Dan,
I'm trying to generate a list of sites that HAD a support incident within a
known date range, and order them so that the site that has the OLDEST
support call is FIRST in the list.
It's the (oft-asked-for) groupwise-max query. Here's one way, assuming
you have MySQL 4.1 or later ...
SELECT
id_site,
time AS 'Earliest Last Support'
FROM incident AS i1
WHERE time = (
SELECT MAX( e2.time)
FROM incident AS i2
WHERE i2.id_site = i1.id_site
)
ORDER BY id_site;
If your MySQL version is earlier than 4.1, change the subquery to a
stage 1 query into a temp table then select & order by from that.
HTH.
PB
-----
Dan Baker wrote:
[GENERAL INFO]
I have two tables I'm working with.
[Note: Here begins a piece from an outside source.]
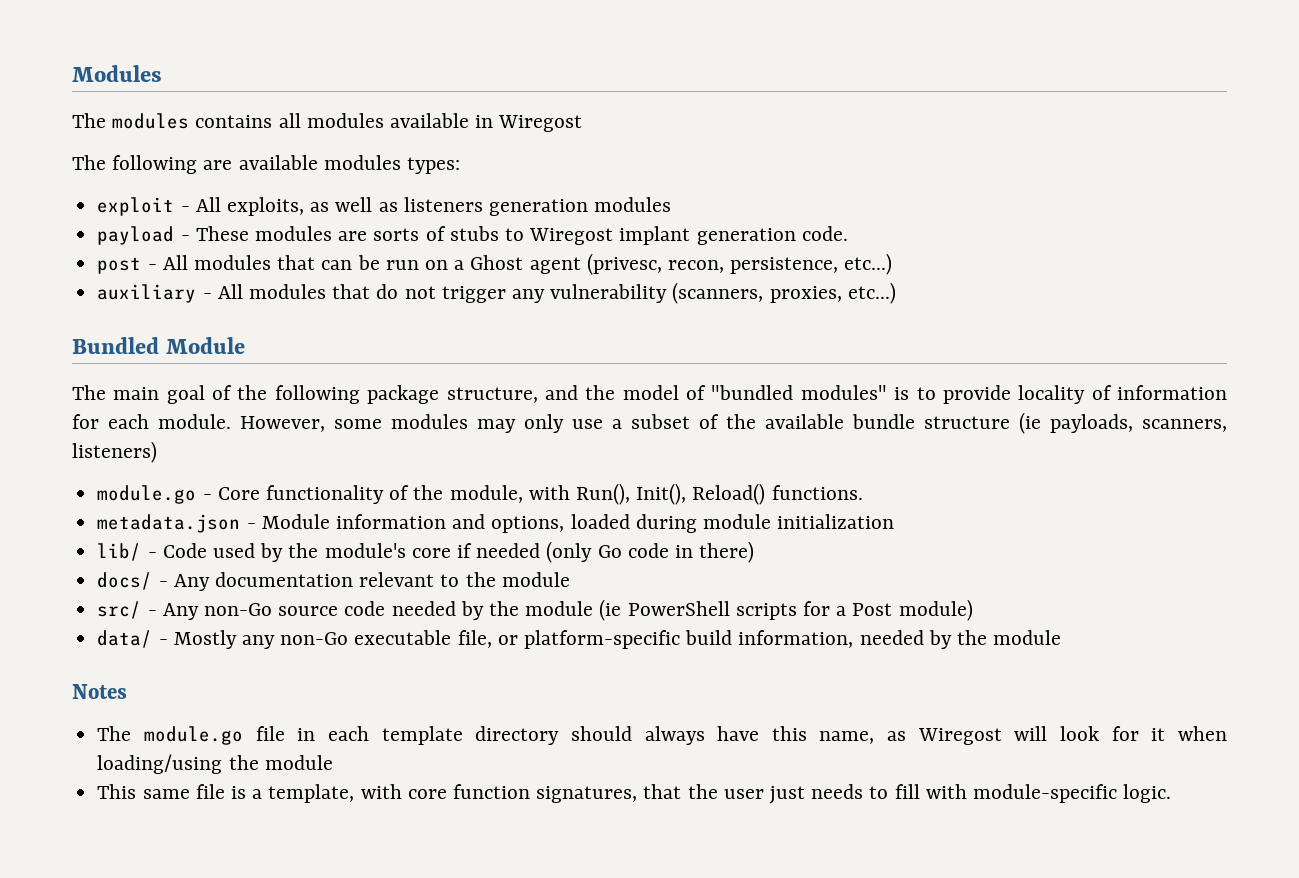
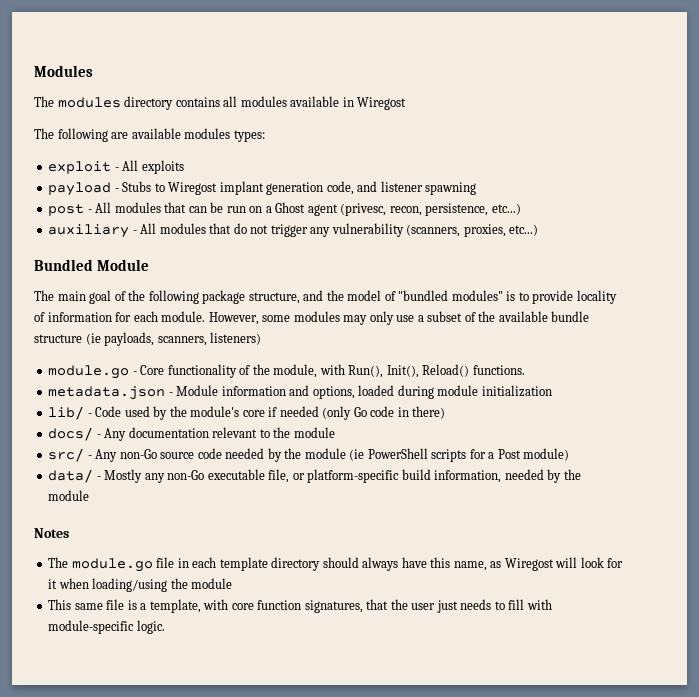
(190, 121) none -> [124,96,174,110] directory
[226,197,672,216] [97,226,848,245] exploits, as well as listeners generation modules // payload - These modules are sorts of stubs to Wiregost implant generation code. -> [141,160,184,174] [48,181,477,196] exploits // payload - Stubs to Wiregost implant generation code, and listener spawning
One table (Sites) contains contact
information for every customer site that we deal with. The other table
(Incidents) contains all the support calls we've made.
[QUERY]
I'm trying to generate a list of sites that HAD a support incident within a
known date range, and order them so that the site that has the OLDEST
support call is FIRST in the list.
I'm using:
SELECT DISTINCT id_Site FROM Incident
WHERE Time >= $date1 AND Time <= $date2
ORDER BY Time DESC
Which gives me a list of sites that had a support incident between the
dates, but doesn't really sort them correctly.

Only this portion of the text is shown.